MONTPELIER, Vt. — The full measure of Hurricane Irene’s fury came into focus Monday as the death toll jumped to at least 40, New England towns battled epic floods and millions of people faced the dispiriting prospect of several days without electricity.
From North Carolina to Maine, communities cleaned up and took stock of the uneven and hard-to-predict costs of a storm that spared the nation’s biggest city a nightmare scenario, only to deliver a historic wallop to towns inland.
In New York City, where people had braced for a disaster-movie scene of water swirling around skyscrapers, the subways and buses were up and running again in time for the Monday morning commute. And to the surprise of many New Yorkers, things went pretty smoothly.

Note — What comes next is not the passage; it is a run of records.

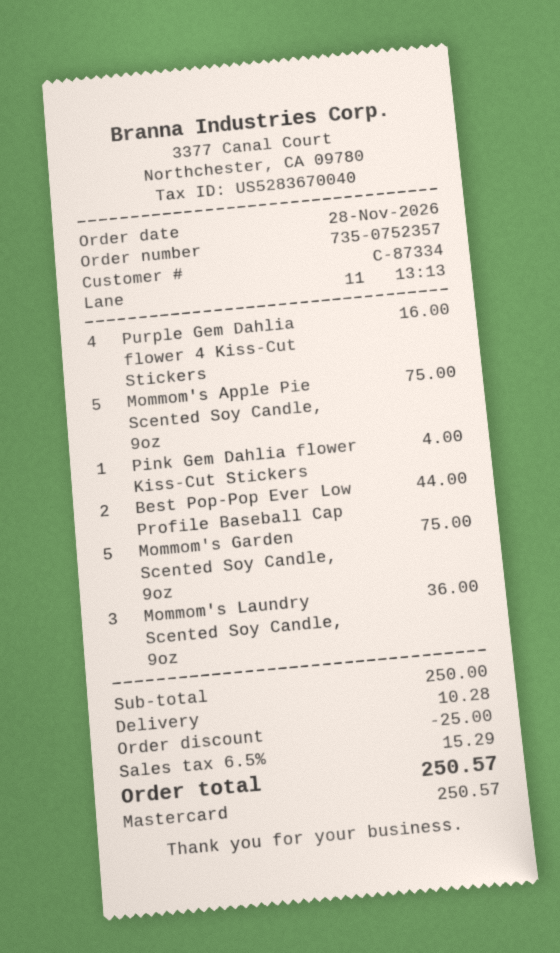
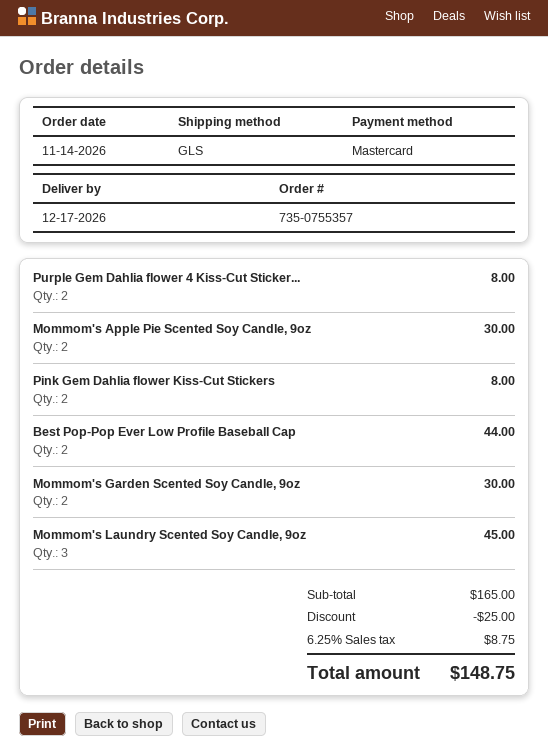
order number: 735-0752357 -> 735-0755357
order date: 2026-11-28 -> 2026-11-14
Purple Gem Dahlia flower 4 Kiss-Cut Stickers: 4 for 16.00 -> 2 for 8.00
Mommom's Apple Pie Scented Soy Candle, 9oz: 5 for 75.00 -> 2 for 30.00
Pink Gem Dahlia flower Kiss-Cut Stickers: 1 for 4.00 -> 2 for 8.00
Mommom's Garden Scented Soy Candle, 9oz: 5 for 75.00 -> 2 for 30.00
Mommom's Laundry Scented Soy Candle, 9oz: 3 for 36.00 -> 3 for 45.00
subtotal: 250.00 -> 165.00
shipping: 10.28 -> none
tax: 6.5% = 15.29 -> 6.25% = 8.75
total: 250.57 -> 148.75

But in New England, landlocked Vermont contended with what its governor called the worst flooding in a century. Streams also raged out of control in upstate New York.
In many cases, the moment of maximum danger arrived well after the storm had passed, as rainwater made its way into rivers and streams, and turned them into torrents. Irene dumped as much as 11 inches of rain on Vermont and more than 13 inches in parts of New York.
“We were expecting heavy rains,” said Bobbi-Jean Jeun of Clarksville, near Albany, N.Y. “We were expecting flooding; we weren’t expecting devastation.”
The 11-state death toll, which had stood at 21 people as of Sunday night, sharply rose Monday as bodies were pulled from floodwaters and people were electrocuted by downed power lines.
The tally of Irene’s destruction mounted, too. An apparently vacant home exploded early Monday in an evacuated, flooded area in Pompton Lakes, N.J., and firefighters had to battle the flames from a boat. In the Albany suburb of Guilderland, police rescued two people who were clinging to trees three hours after their car was swept away in a swollen creek.
“It’s going to take time to recover from a storm of this magnitude,” said President Barack Obama, adding that the government would do everything in its power to help people get back on their feet.
For many people, the aftermath could prove more painful than the storm itself.
In North Carolina, where Irene blew ashore Saturday along the Outer Banks before heading for New York and New England, 1,000 people were still in emergency shelters, awaiting word on their homes. Nearly 5 million homes and businesses in a dozen states were still without electricity, and utilities warned it might be a week or more before some people got their power back.
“Once the refrigerator gets warm, my insulin goes bad. I could go into diabetic shock,” said Patricia Dillon, a partially paralyzed resident of Milford, Conn., where the electricity was out. “I’m very tired, stressed out, aggravated, scared.”
Russ Furlong of Barrington, R.I., said he remembers the two weeks he went without electricity after Hurricane Bob 20 years ago.
“Hopefully, we won’t have to wait that long this time.”
Along the Eastern Seaboard, commuters and vacationers found their travel plans scrambled. Airlines warned it would be days before the thousands of stranded passengers find their way home. Some train service in the Northeast also was suspended.
In Vermont, the state’s emergency management headquarters stood empty Monday, evacuated because of flooding.
In upstate New York, authorities were closely watching major dams holding back drinking-water reservoirs.
Throughout the region, hundreds of roads were impassable because of flooding or fallen trees, and some bridges had simply given way. In all, more than a dozen towns in Vermont and at least three in New York remained cut off by flooded roads and bridges.
Early estimates put Irene’s damage at $7 billion to $10 billion, much smaller than the impact of storms such as Hurricane Katrina, which did more than $100 billion in damage.